On March 30, 2007, Navarre Corporation (the “Company”) entered into an amendment to Eric H. Paulson’s Employment Agreement dated November 1, 2001. This amendment provides that certain variable amounts that the Company was obligated to reimburse to Mr. Paulson, or to have the Company pay directly to third parties on his behalf, for three years following the expiration of his employment agreement and his retirement as an officer of the Company shall instead be fixed and paid on a monthly basis for three years beginning in October 2007. The amount of these monthly payments to Mr. Paulson was determined using applicable historical data regarding these obligations and shall be $6,049. Except as to those items described herein, the material terms and conditions of Mr. Paulson’s employment agreement remain unchanged.

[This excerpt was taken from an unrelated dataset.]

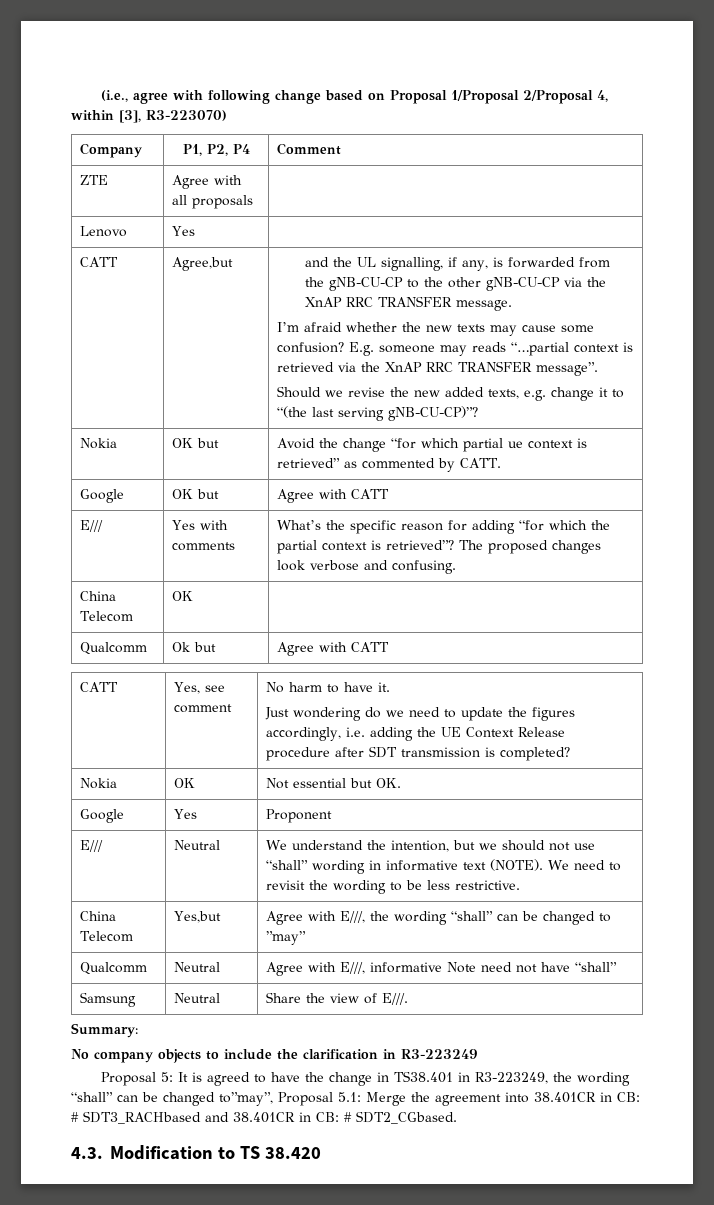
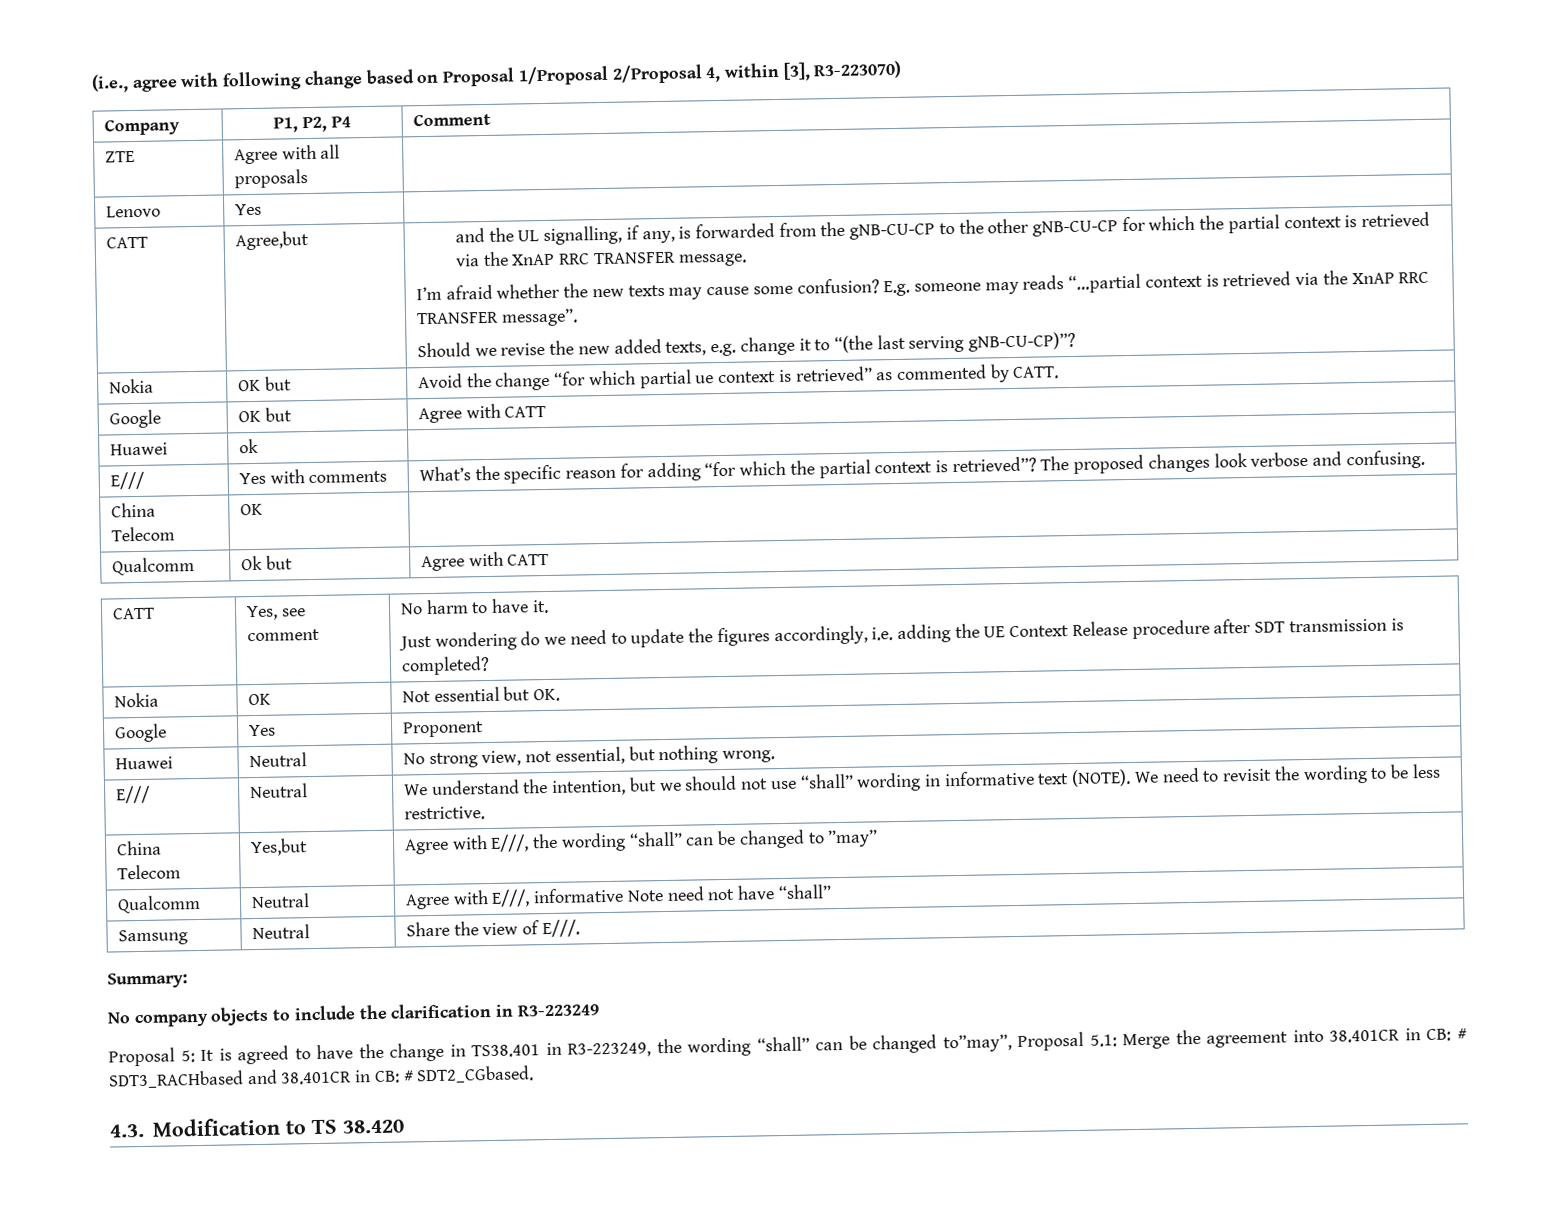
- and the UL signalling, if any, is forwarded from the gNB-CU-CP to the other gNB-CU-CP via the XnAP RRC TRANSFER message.
+ and the UL signalling, if any, is forwarded from the gNB-CU-CP to the other gNB-CU-CP for which the partial context is retrieved via the XnAP RRC TRANSFER message.
+ Huawei | ok |
+ Huawei | Neutral | No strong view, not essential, but nothing wrong.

The foregoing summary of the amendment to Mr. Paulson’s employment agreement is qualified in its entirety by the terms of the amendment, a copy of which is attached hereto as Exhibit 99.2 to this Form 8-K and is hereby incorporated by reference.
(b) On March 31, 2007, the term of Eric H. Paulson’s employment pursuant to his November 1, 2001 Employment Agreement expired and Mr. Paulson voluntarily resigned his position as an executive officer of the Company. Mr. Paulson will continue in his position as Chairman of the Company’s Board of Directors.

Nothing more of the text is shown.